Zhu Yun, Papademetris Xenophon, Sinusas Albert J, Duncan James S
Department of Biomedical Engineering, Yale University, USA.
Med Image Comput Comput Assist Interv. 2009;5761:206-213. doi: 10.1007/978-3-642-04268-3_26.
Real-time three-dimensional (RT3D) echocardiography is the newest generation of three-dimensional (3-D) echocardiography. Segmentation of RT3D echocardiographic images is essential for determining many important diagnostic parameters. In cardiac imaging, since the heart is a moving organ, prior knowledge regarding its shape and motion patterns becomes an important component for the segmentation task. However, most previous cardiac models are either static models (SM), which neglect the temporal coherence of a cardiac sequence or generic dynamical models (GDM), which neglect the inter-subject variability of cardiac motion. In this paper, we present a subject-specific dynamical model (SSDM) which simultaneously handles inter-subject variability and cardiac dynamics (intra-subject variability). It can progressively predict the shape and motion patterns of a new sequence at the current frame based on the shapes observed in the past frames. The incorporation of this SSDM into the segmentation process is formulated in a recursive Bayesian framework. This results in a segmentation of each frame based on the intensity information of the current frame, as well as on the prediction from the previous frames. Quantitative results on 15 RT3D echocardiographic sequences show that automatic segmentation with SSDM is superior to that of either SM or GDM, and is comparable to manual segmentation.

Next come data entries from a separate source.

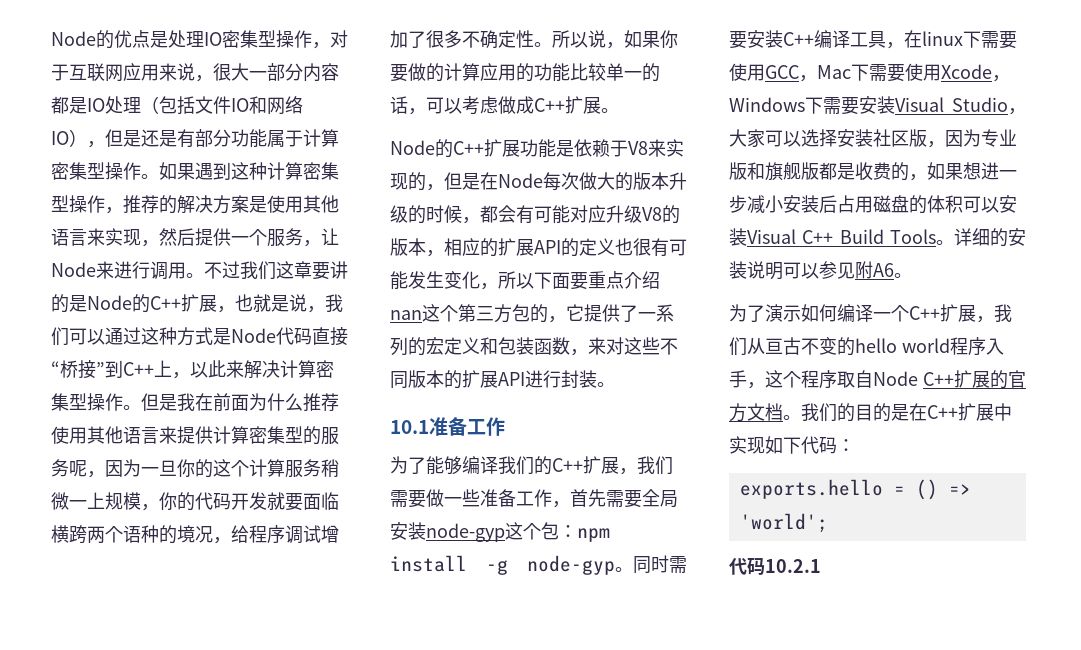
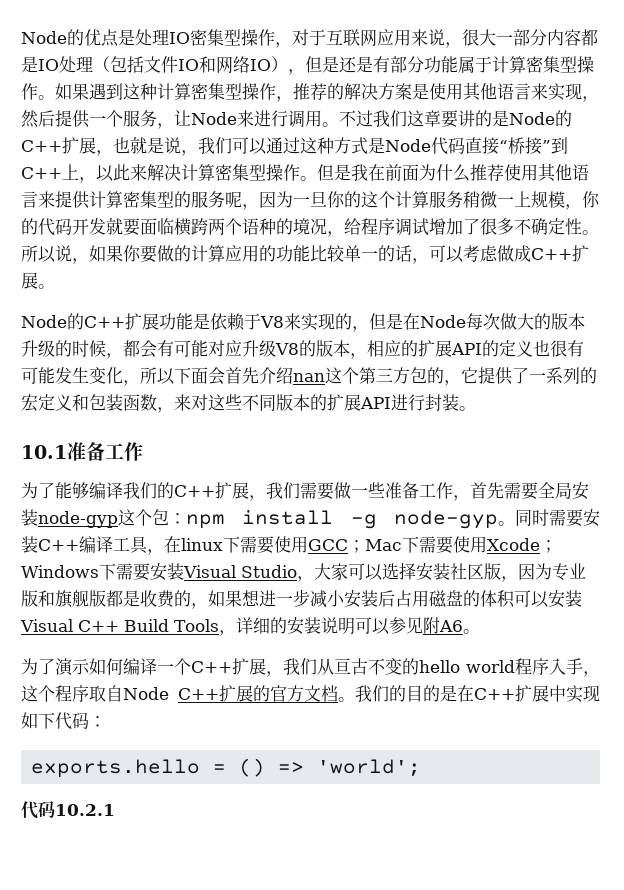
[570,271,624,290] 要重点 -> [208,367,259,385] 会首先
[799,75,817,82] ， -> [348,540,365,553] ；
[992,75,1010,82] ， -> [540,540,557,553] ；
[936,240,954,245] 。 -> [218,630,236,636] ，

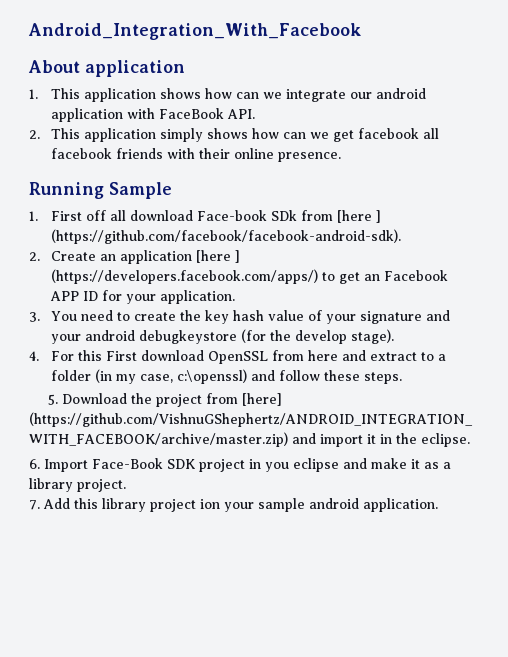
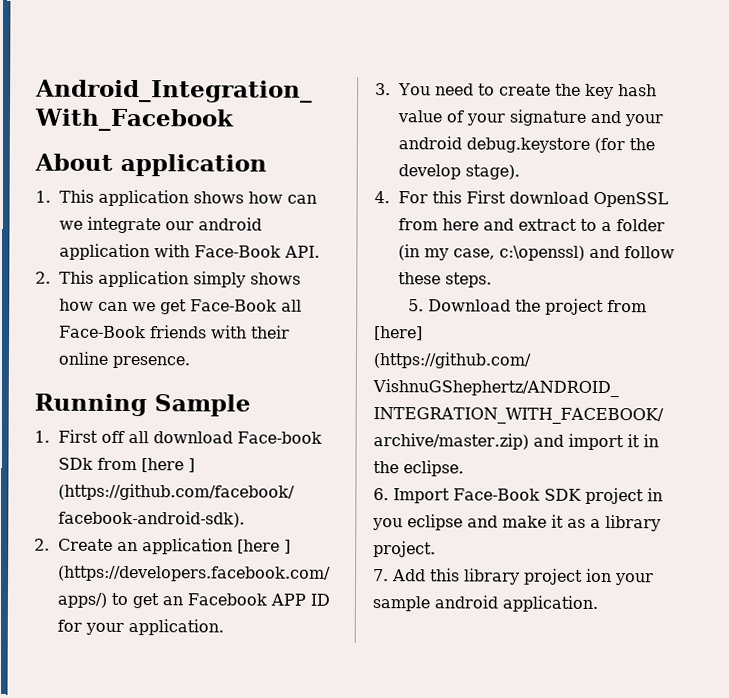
[159,108,225,119] FaceBook -> [193,245,281,258] Face-Book
[358,128,440,139] [51,148,113,159] facebook all facebook -> [189,299,302,312] [58,325,146,339] Face-Book all Face-Book
[139,330,238,344] debugkeystore -> [465,137,590,153] debug.keystore

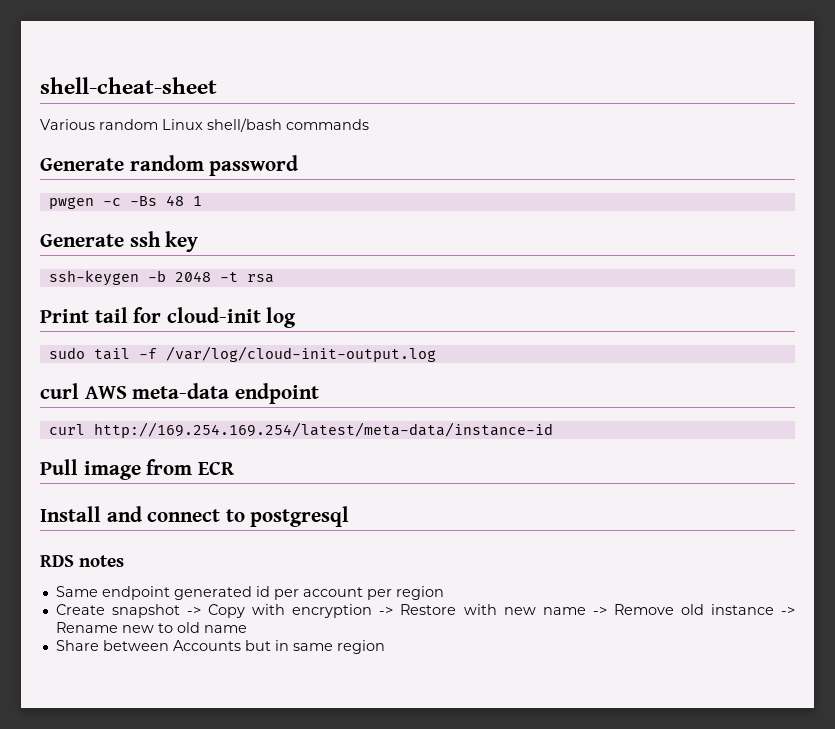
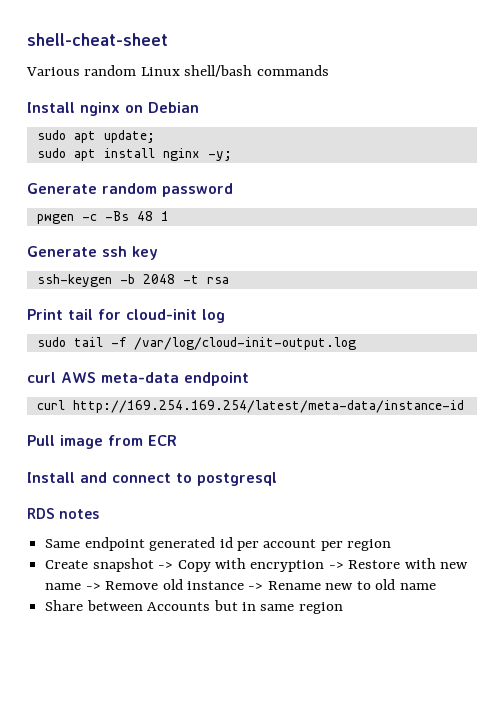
(369, 124) none -> [27,102,199,116] [36,130,155,143] [36,148,232,161] // Install nginx on Debian // sudo apt update; // sudo apt install nginx -y;

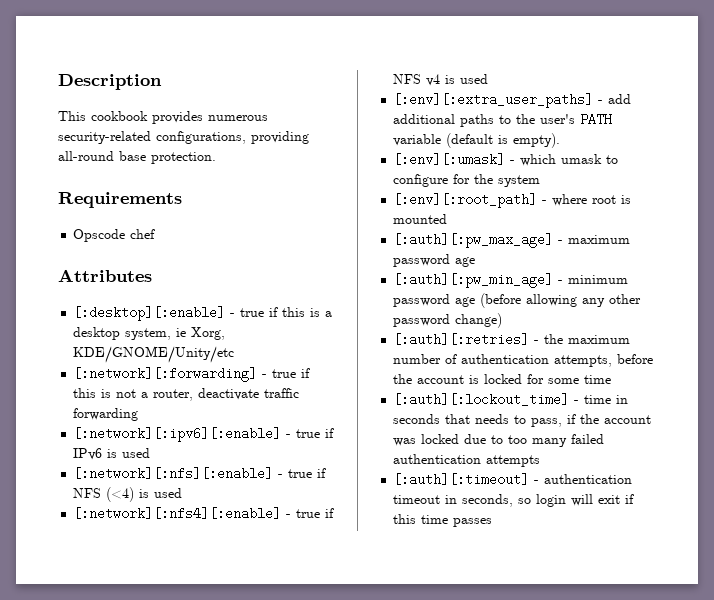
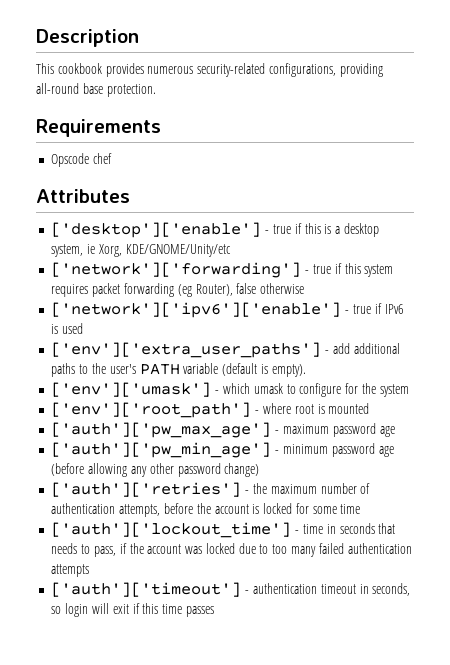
[73,306,226,321] [:desktop][:enable] -> [51,222,262,238] ['desktop']['enable']
[73,367,311,382] [73,388,300,401] [73,408,139,421] [73,427,282,442] [:network][:forwarding] - true if this is not a router, deactivate traffic forwarding // [:network][:ipv6][:enable] -> [51,262,394,278] [51,283,305,297] [51,302,342,318] ['network']['forwarding'] - true if this system requires packet forwarding (eg Router), false otherwise // ['network']['ipv6']['enable']
[73,467,327,480] [73,487,183,502] [73,507,335,520] [393,74,489,86] [393,93,594,108] [:network][:nfs][:enable] - true if NFS (<4) is used // [:network][:nfs4][:enable] - true if NFS v4 is used // [:env][:extra_user_paths] -> [51,342,322,358] ['env']['extra_user_paths']
[393,153,506,166] [:env][:umask] -> [51,382,212,397] ['env']['umask']
[393,193,538,208] [:env][:root_path] -> [51,402,252,418] ['env']['root_path']
[393,233,554,248] [:auth][:pw_max_age] -> [51,422,272,438] ['auth']['pw_max_age']
[393,273,554,288] [:auth][:pw_min_age] -> [51,442,272,458] ['auth']['pw_min_age']
[393,333,530,346] [:auth][:retries] -> [51,482,242,497] ['auth']['retries']
[393,393,570,406] [:auth][:lockout_time] -> [51,522,292,538] ['auth']['lockout_time']
[393,473,530,486] [:auth][:timeout] -> [51,582,242,597] ['auth']['timeout']

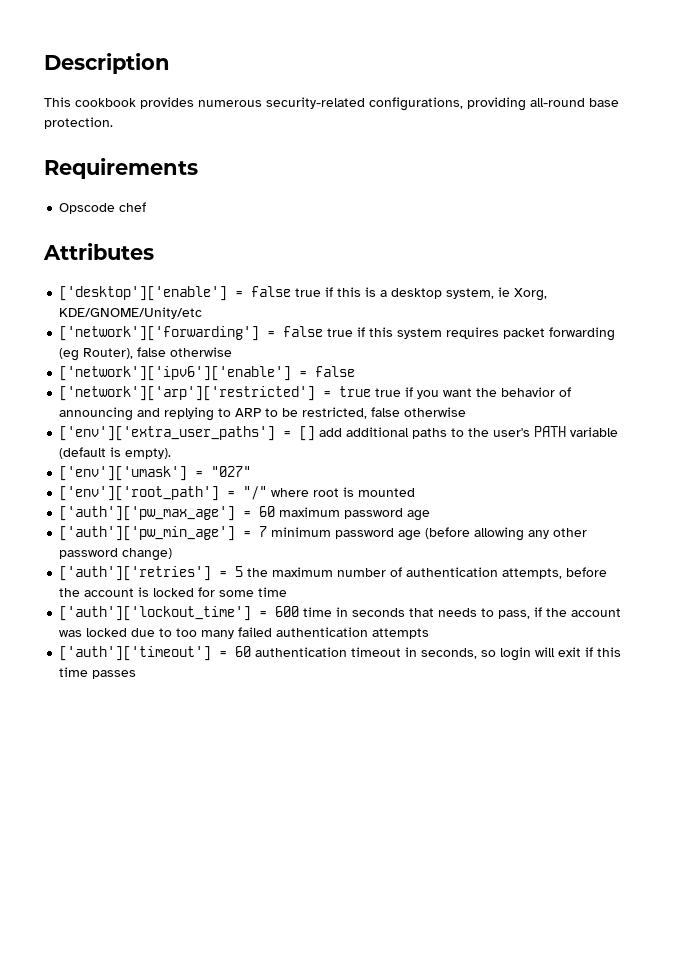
[265,230,270,234] - -> [235,286,292,297] = false
[305,270,310,274] - -> [267,326,324,337] = false
[345,303,404,314] [51,323,84,334] - true if IPv6 is used -> [299,366,356,377] [59,386,572,401] [59,407,467,421] = false // ['network']['arp']['restricted'] = true true if you want the behavior of announcing and replying to ARP to be restricted, false otherwise
[325,350,330,354] - -> [283,426,316,441] = []
[215,383,409,397] - which umask to configure for the system -> [195,466,252,477] = "027"
[255,410,260,414] - -> [227,486,268,500] = "/"
[275,430,280,434] - -> [243,506,276,517] = 60
[275,450,280,454] - -> [243,526,268,537] = 7
[245,490,250,494] - -> [219,566,244,577] = 5
[295,530,300,534] - -> [259,606,300,617] = 600
[245,590,250,594] - -> [219,646,252,657] = 60

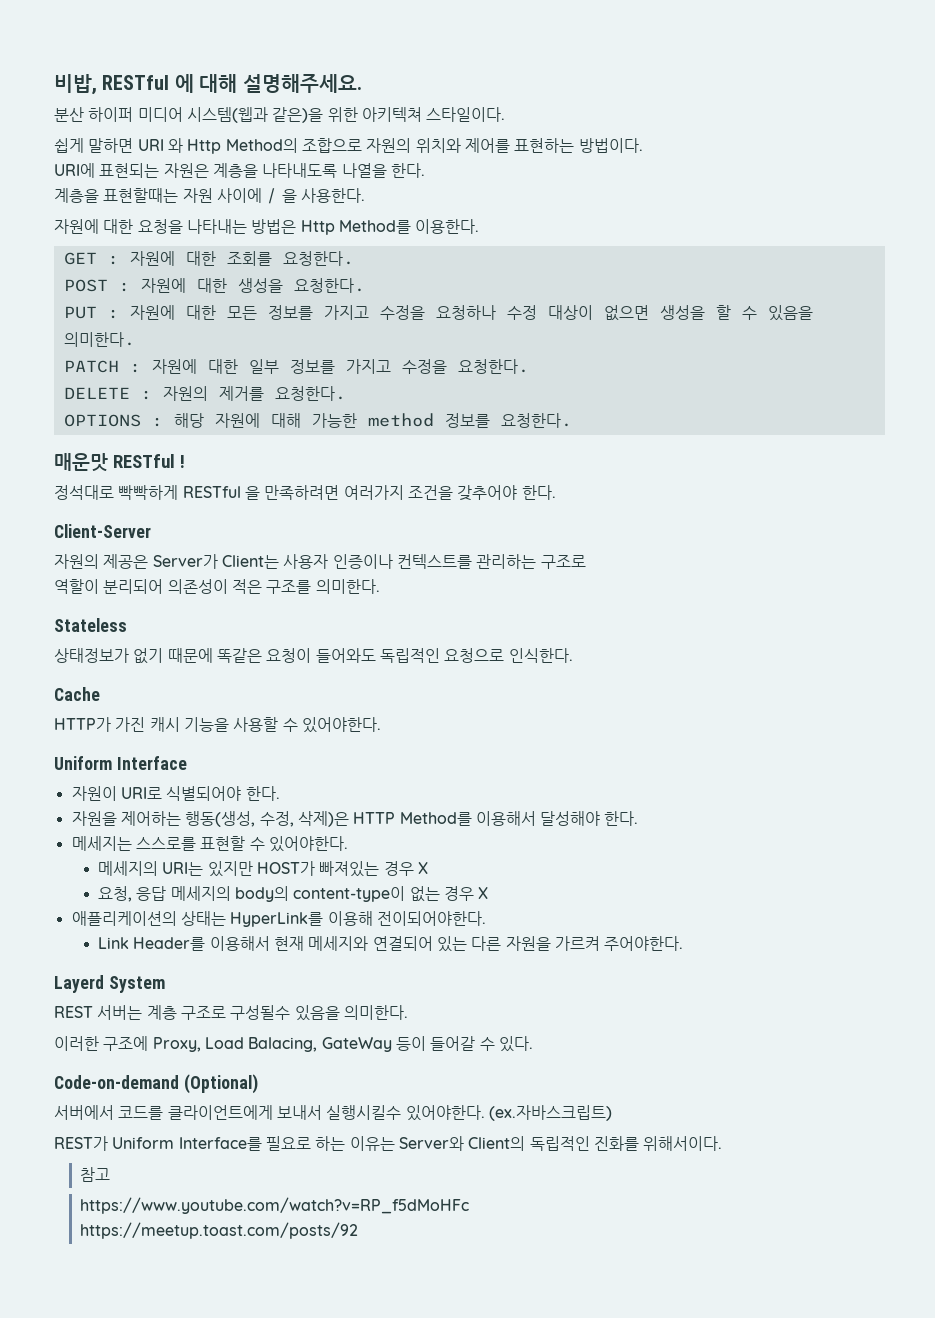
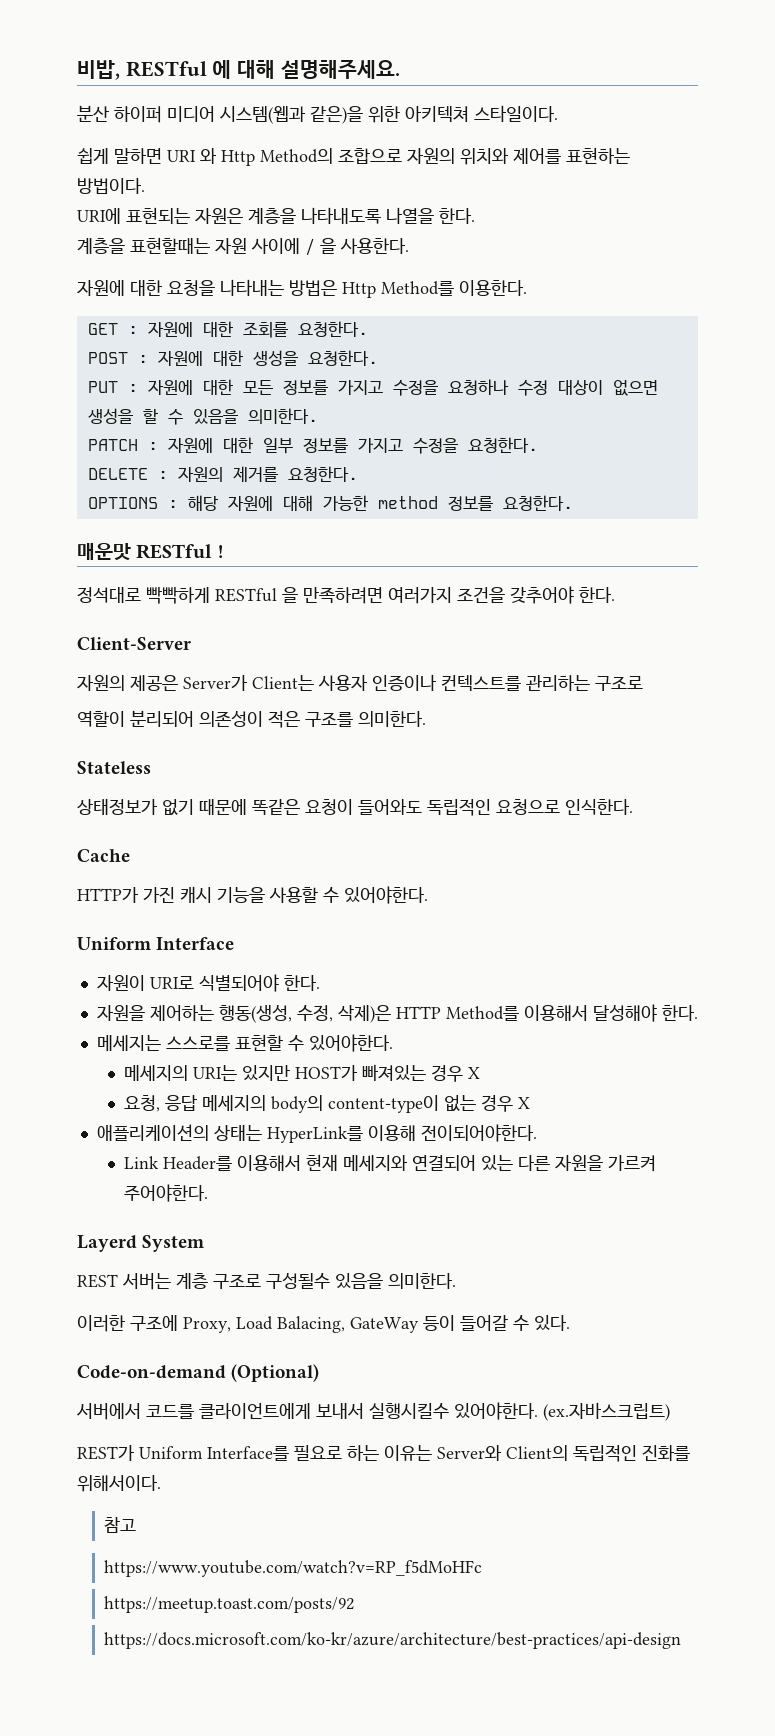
(359, 1230) none -> [104,1632,682,1649] // https://docs.microsoft.com/ko-kr/azure/architecture/best-practices/api-design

实时三维(RT3D)超声心动图是新一代的三维(3-D)超声心动图。RT3D超声心动图图像的分割对于确定许多重要的诊断参数至关重要。在心脏成像中,由于心脏是一个运动的器官,关于其形状和运动模式的先验知识成为分割任务的一个重要组成部分。然而,大多数先前的心脏模型要么是静态模型(SM),它忽略了心脏序列的时间连贯性;要么是通用动力学模型(GDM),它忽略了心脏运动的个体间变异性。在本文中,我们提出了一种特定于个体的动力学模型(SSDM),它同时处理个体间变异性和心脏动力学(个体内变异性)。它可以基于过去帧中观察到的形状逐步预测当前帧中新序列的形状和运动模式。将这种SSDM纳入分割过程是在递归贝叶斯框架中制定的。这导致基于当前帧的强度信息以及前一帧的预测对每一帧进行分割。对15个RT3D超声心动图序列的定量结果表明,使用SSDM进行自动分割优于SM或GDM,并且与手动分割相当。